Non c’è dubbio che, in questa storia presa alla cronaca, ci sia ampiamente la materia per un film. Ed in particolare per un film di Ozon, che abbiamo visto in diverse occasioni a suo agio nel dramma familiare, e nel dar forma straordinaria, fantastica o persino mostruosa ai sogni e agli incubi dei rapporti intimi più ordinari. Ora qui si tratta di fare piuttosto il contrario. Grazie a Dio è un’inchiesta sull’anormalità, su qualcosa di mostruoso, ma il tema richiede, o meglio esige, un tono asciutto e un trattamento realistico. Ed è esattamente a questa disciplina che Ozon ha dovuto sottomettere il proprio estro, ottenendo un film rigoroso, metodico, strutturato e al tempo stesso pieno di snodi imprevisti, tanto più stupefacenti che l’esercizio della cronaca giudiziaria, comune nel cinema anglosassone, è raramente un successo in quello francese.

Uno degli ostacoli che Ozon ha dovuto sormontare è esso stesso giuridico. Grazie a Dio è uno di quei film la cui sceneggiatura passa attraverso le mani degli avvocati prima di entrare in produzione. Ed in effetti il produttore Canal+ si è defilato, paventando rogne che si sono puntualmente verificate: il film è stato citato in giudizio da alcuni degli accusati del processo Preynat, e nello specifico da Régine Marie, ex volontaria della diocesi che ha chiesto che il proprio nome non apparisse nel film, per rispetto della presunzione di innocenza. Richiesta non accolta dai giudici perché la presunzione di innocenza non può impedire l’esercizio della libertà di espressione.

L’ALTRO ostacolo era insito nella materia stessa che il film affronta.
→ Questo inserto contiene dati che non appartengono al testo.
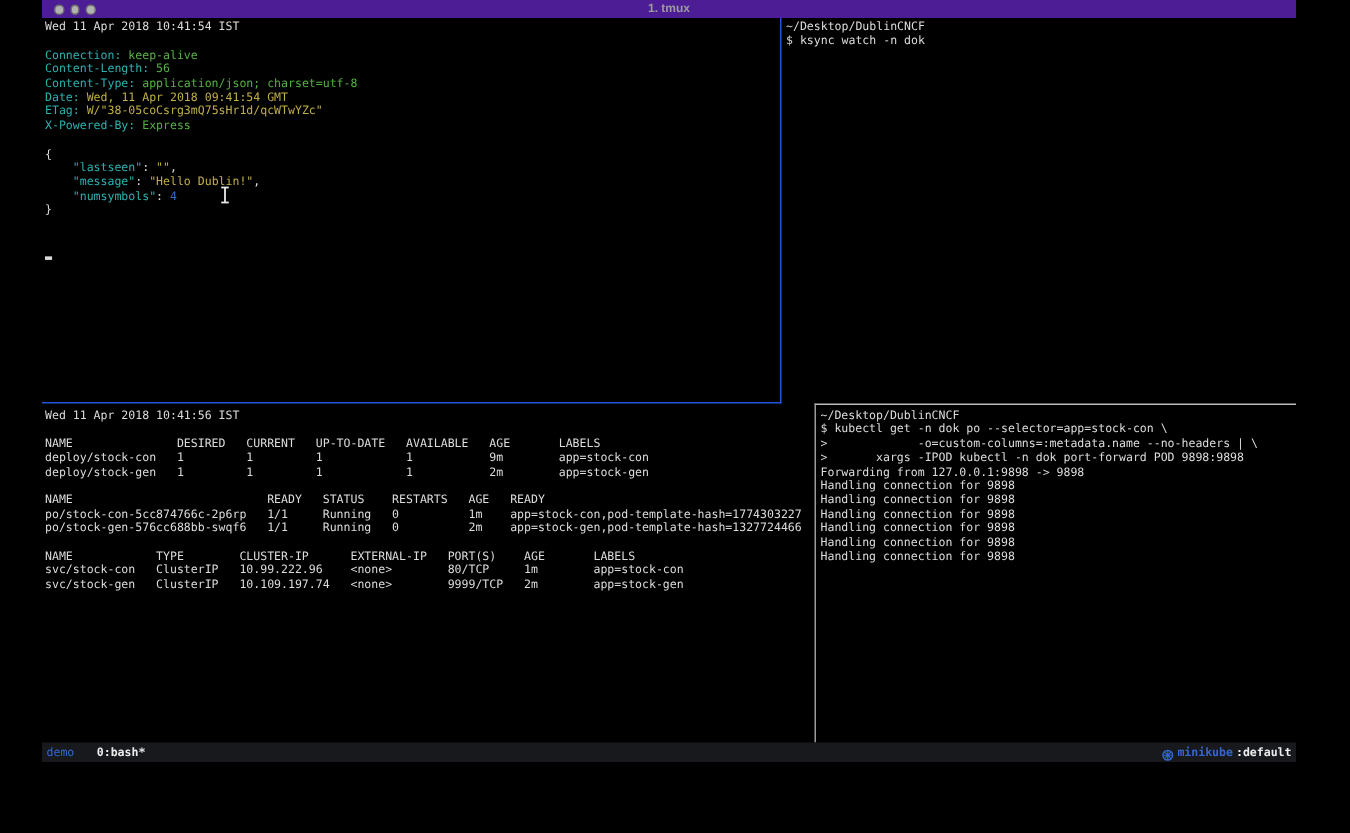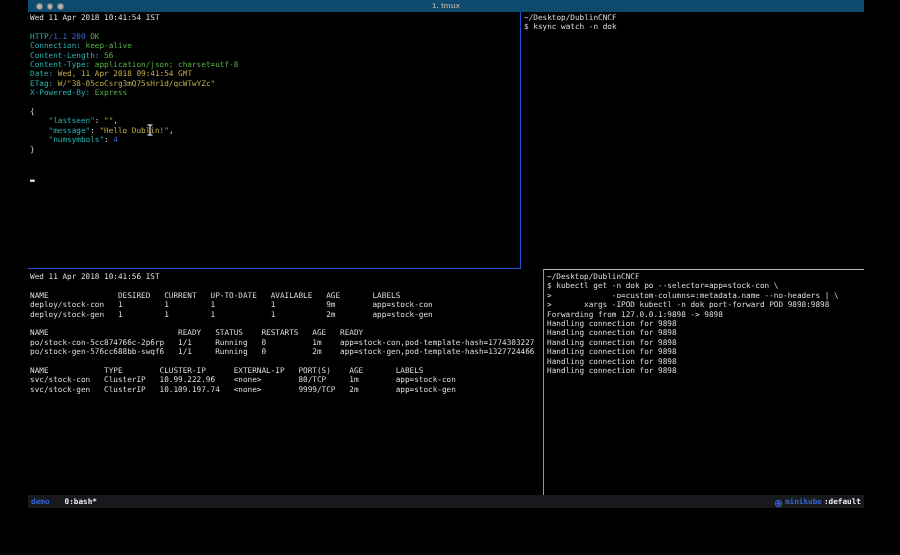"1. tmux" .titlebar { background: #0c4a6e -> #4c1d95 }
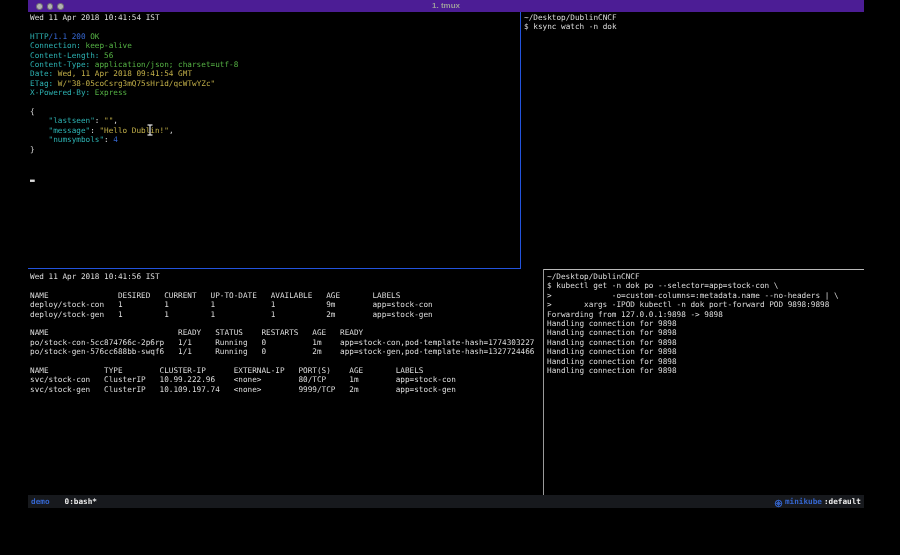"HTTP/1.1 200 OK" div.tline { html: <div><span>HTTP</span><span>/1.1 200 </span><span>OK</span></div> -> none }
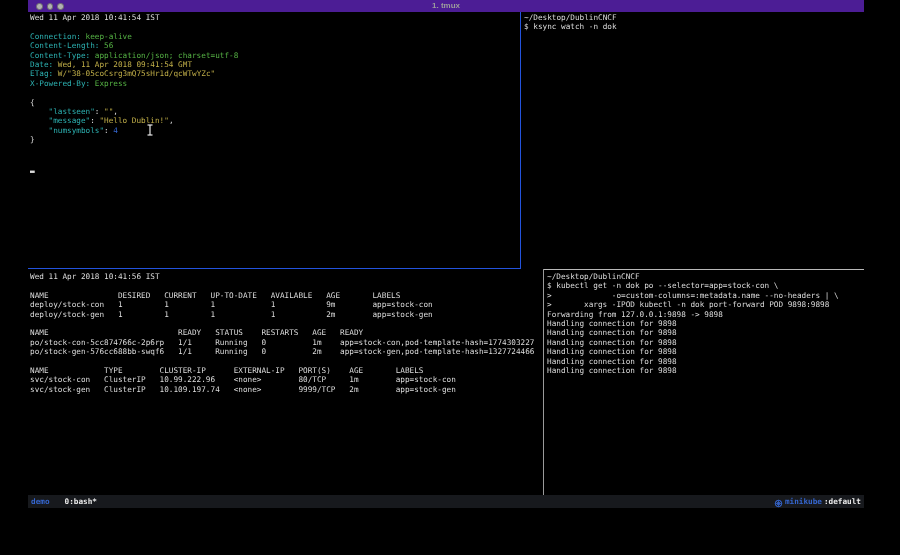"demo" .s-session { font-weight: bold -> none }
Ed era doppio: da un lato c’era il rischio di produrre un opera manichea e francamente stucchevole. Dall’altro quello di rinchiuderla nella propria abnormità, come un’eccezione che in quanto tale è priva d’interesse generale e sulla quale non si può o non si dovrebbe generalizzare.
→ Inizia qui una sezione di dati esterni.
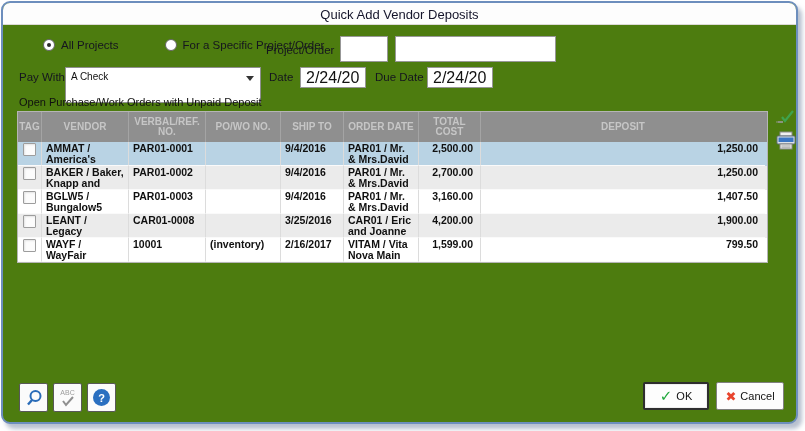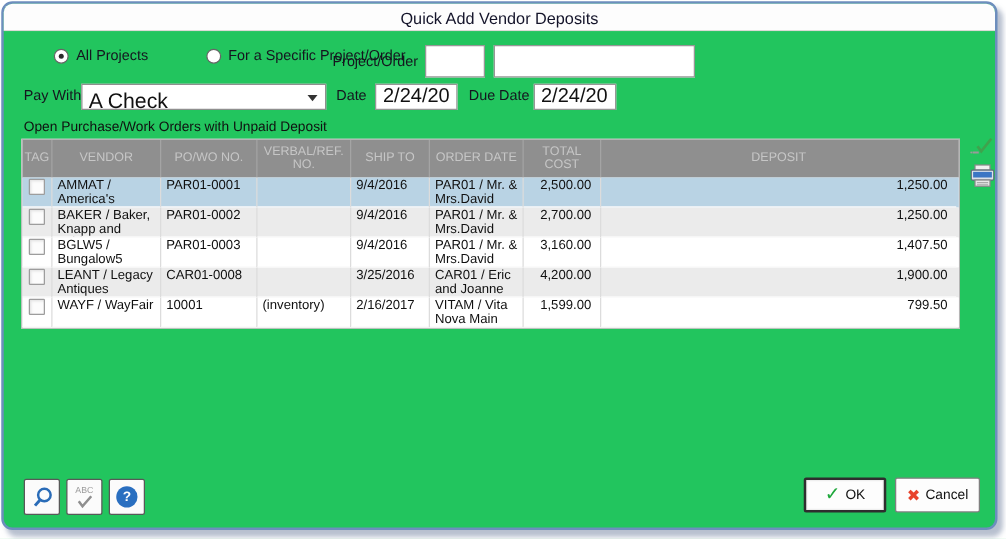"Quick Add Vendor Deposits" .dialog { background: #22c55e -> #4d7c0f }
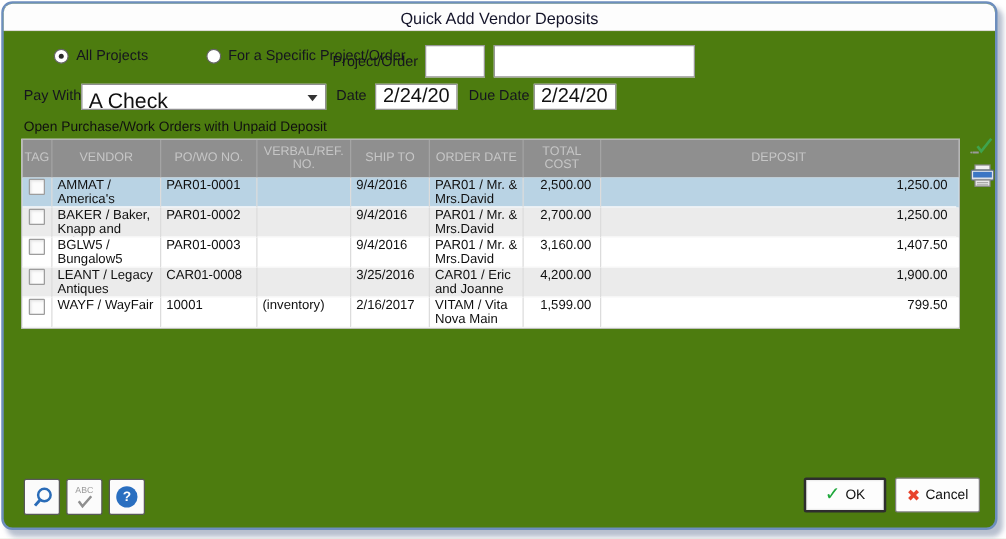"A Check" .select { font-size: 17px -> 10px; height: 21px -> 36px }
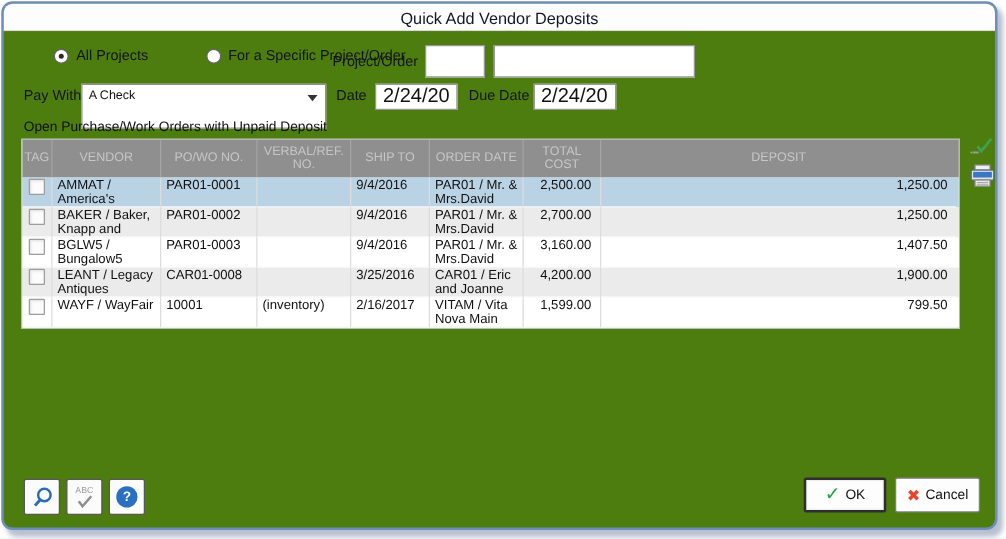"TAG" .grow { font-weight: none -> bold }
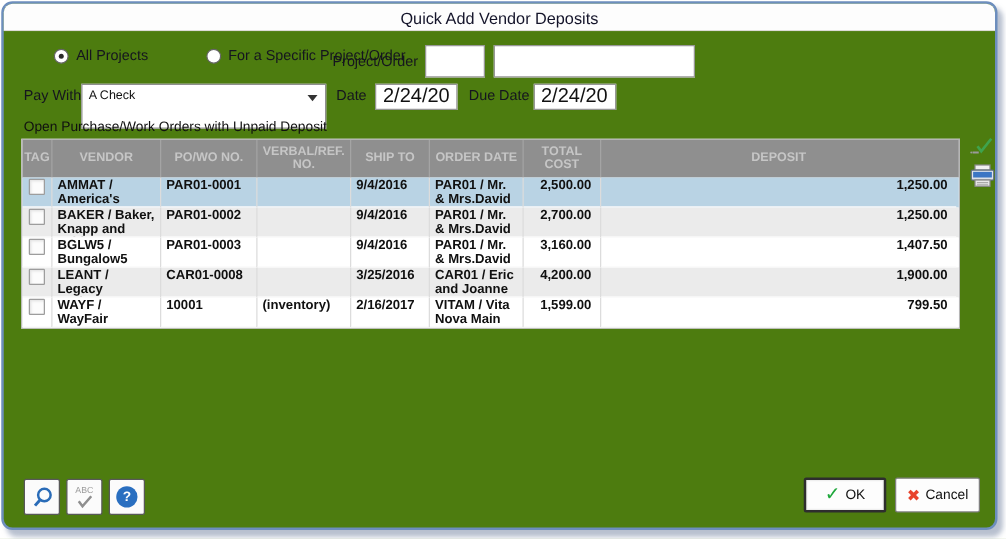"PO/WO NO." div.hc { order: before "VERBAL/REF. NO." -> after "VERBAL/REF. NO." }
Con pazienza e mestiere, Ozon riesce a svicolarsi dal primo ostacolo, senza invece evitare il secondo, anzi implementandone il senso e facendone l’essenza stessa di Grazie a Dio. Il procedimento è quello della microstoria, che abbiamo visto tante volte all’opera nei libri dello storico Carlo Ginzburg. Si tratta di dettagliare con precisione un caso particolarissimo. In questo processo, tre casi. Il primo è quello di Alexandre (Melvil Poupaud), un padre di famiglia con una vita perfettamente integrata dentro il brodo della buona borghesia cattolica lionese. Microcosmo sociale sofisticato ma rigido, al punto che la sua denuncia non può smuoverlo ma solo incrinarlo o mandarlo in pezzi. C’è poi François (Dénis Ménochet) che è tutto il contrario del primo: un uomo istintivo e confusionario, il quale ha sepolto il ricordo sotto un coperchio pronto ad esplodere. Il terzo è Emmanuel (Swann Arlaud), scout come i primi due, vittima dello stesso prete, ma che al contrario degli altri due non è riuscito a farsi una vita, è rimasto allo stesso punto, come una ferita aperta che non si rimargina mai.
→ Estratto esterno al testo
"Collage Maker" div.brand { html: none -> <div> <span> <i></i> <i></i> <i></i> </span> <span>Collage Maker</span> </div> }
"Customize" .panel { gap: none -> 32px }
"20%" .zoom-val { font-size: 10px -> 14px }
È ANDANDO al fondo di queste tre storie, e grazie ad una eccezionale performance di tutto il cast, che la verità appare. Non solo la verità empirica e evidente – tre persone sono state violentate – che la chiesa ha fatto di tutto per nascondere. Ma come questo triplice incidente diventi il rivelatore di un elemento sostanziale della chiesa, e forse della società. Ora, è corretto giudicare tutta un’istituzione a partire da un caso particolare, eccezionale, abnorme ? Non dovrebbe essere piuttosto la norma, ovvero l’ordinario, a fare la storia? La tesi di fondo del film è la risposta negativa a questa domanda: l’essenza delle cose, e delle persone, non si rivela nell’ordinario, ma in alcune situazioni estreme. La testimonianza dei tre scout è come un detonatore che, esplodendo nelle mani di chi si libera dal peso del silenzio, invade tutte le sfere della società, tocca tutti i rapporti, e in specie quelli di famiglia, rivelando il fondo malsano delle norme alle quali la chiesa offre legittimità. Si coglie così che l’abuso non è un incidente, ma l’essenza stessa della chiesa.